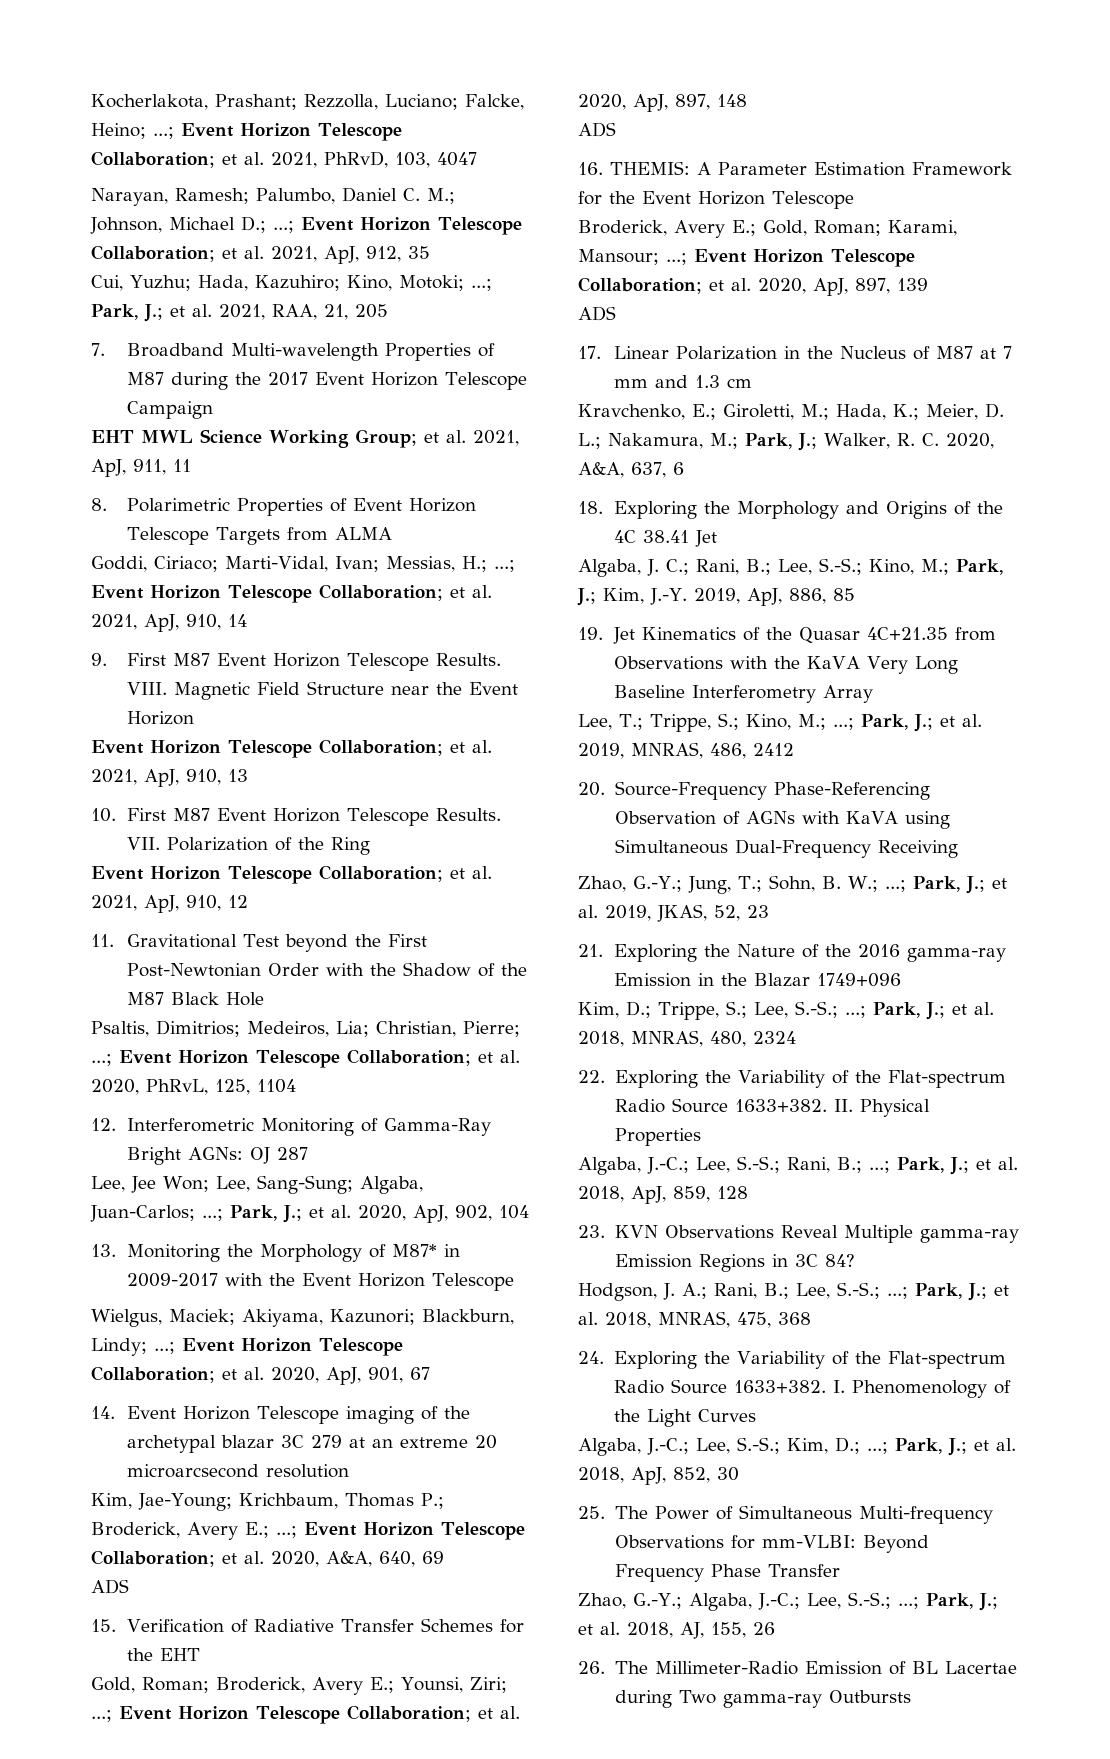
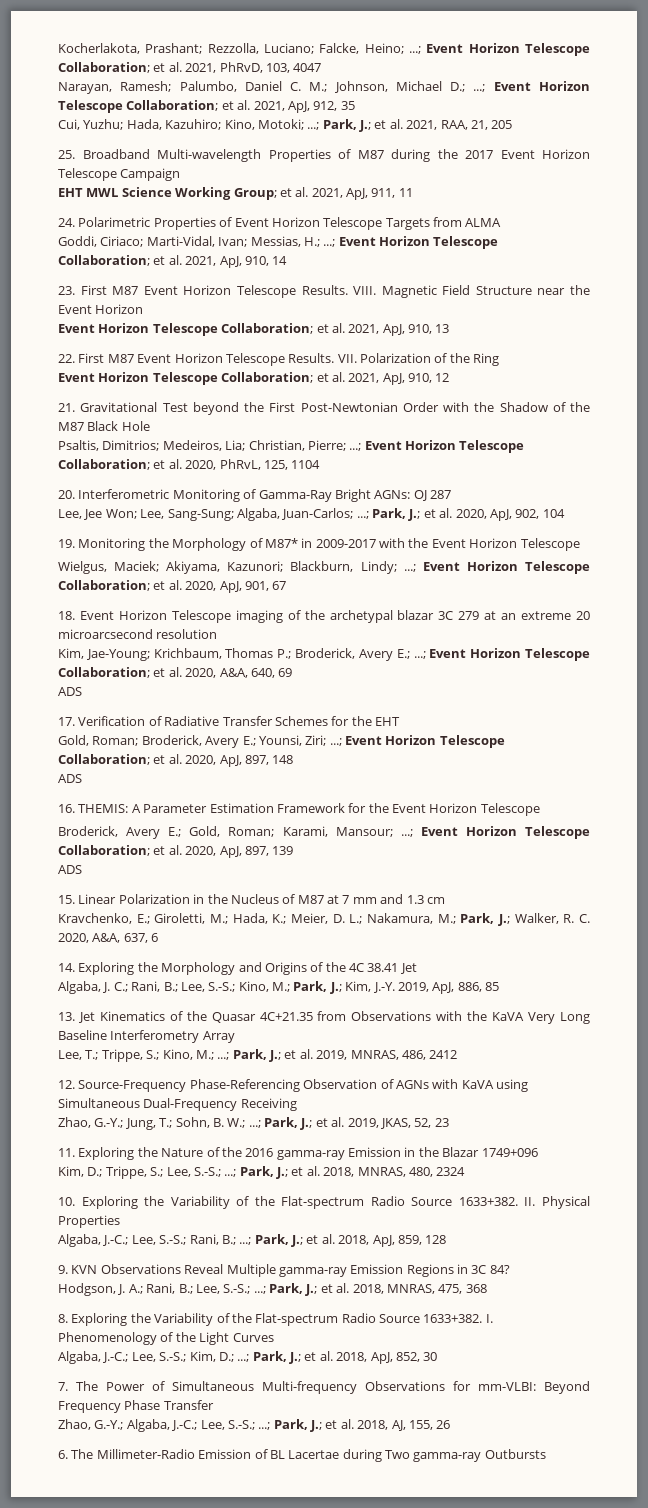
[91,343,105,356] 7. -> [58,150,75,159] 25.
[91,498,107,511] 8. -> [58,218,75,227] 24.
[91,653,107,666] 9. -> [58,286,75,295] 23.
[91,808,116,822] 10. -> [58,354,75,363] 22.
[91,934,114,947] 11. -> [58,403,75,412] 21.
[91,1118,116,1131] 12. -> [58,490,75,499] 20.
[91,1244,116,1257] 13. -> [58,539,75,548] 19.
[91,1406,115,1419] 14. -> [58,611,75,620] 18.
[91,1619,116,1632] 15. -> [58,717,75,726] 17.
[578,346,601,359] 17. -> [58,895,75,904] 15.
[578,501,603,514] 18. -> [58,963,75,972] 14.
[578,627,603,640] 19. -> [58,1012,75,1021] 13.
[578,782,605,796] 20. -> [58,1080,75,1089] 12.
[578,944,603,957] 21. -> [58,1148,75,1157] 11.
[578,1070,605,1083] 22. -> [58,1197,75,1206] 10.
[578,1225,605,1238] 23. -> [58,1265,68,1274] 9.
[578,1351,604,1364] 24. -> [58,1314,68,1323] 8.
[578,1506,605,1519] 25. -> [58,1382,68,1391] 7.
[578,1661,605,1674] 26. -> [58,1450,68,1459] 6.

☆ ☆ ☆

→ **WORK TO COMPLETE**: A faithful copy of all the data above, without its pictures, is the expected result.

→ **EXERCISE OUTPUT**:
[91,343,105,356] 7. -> [58,150,75,159] 25.
[91,498,107,511] 8. -> [58,218,75,227] 24.
[91,653,107,666] 9. -> [58,286,75,295] 23.
[91,808,116,822] 10. -> [58,354,75,363] 22.
[91,934,114,947] 11. -> [58,403,75,412] 21.
[91,1118,116,1131] 12. -> [58,490,75,499] 20.
[91,1244,116,1257] 13. -> [58,539,75,548] 19.
[91,1406,115,1419] 14. -> [58,611,75,620] 18.
[91,1619,116,1632] 15. -> [58,717,75,726] 17.
[578,346,601,359] 17. -> [58,895,75,904] 15.
[578,501,603,514] 18. -> [58,963,75,972] 14.
[578,627,603,640] 19. -> [58,1012,75,1021] 13.
[578,782,605,796] 20. -> [58,1080,75,1089] 12.
[578,944,603,957] 21. -> [58,1148,75,1157] 11.
[578,1070,605,1083] 22. -> [58,1197,75,1206] 10.
[578,1225,605,1238] 23. -> [58,1265,68,1274] 9.
[578,1351,604,1364] 24. -> [58,1314,68,1323] 8.
[578,1506,605,1519] 25. -> [58,1382,68,1391] 7.
[578,1661,605,1674] 26. -> [58,1450,68,1459] 6.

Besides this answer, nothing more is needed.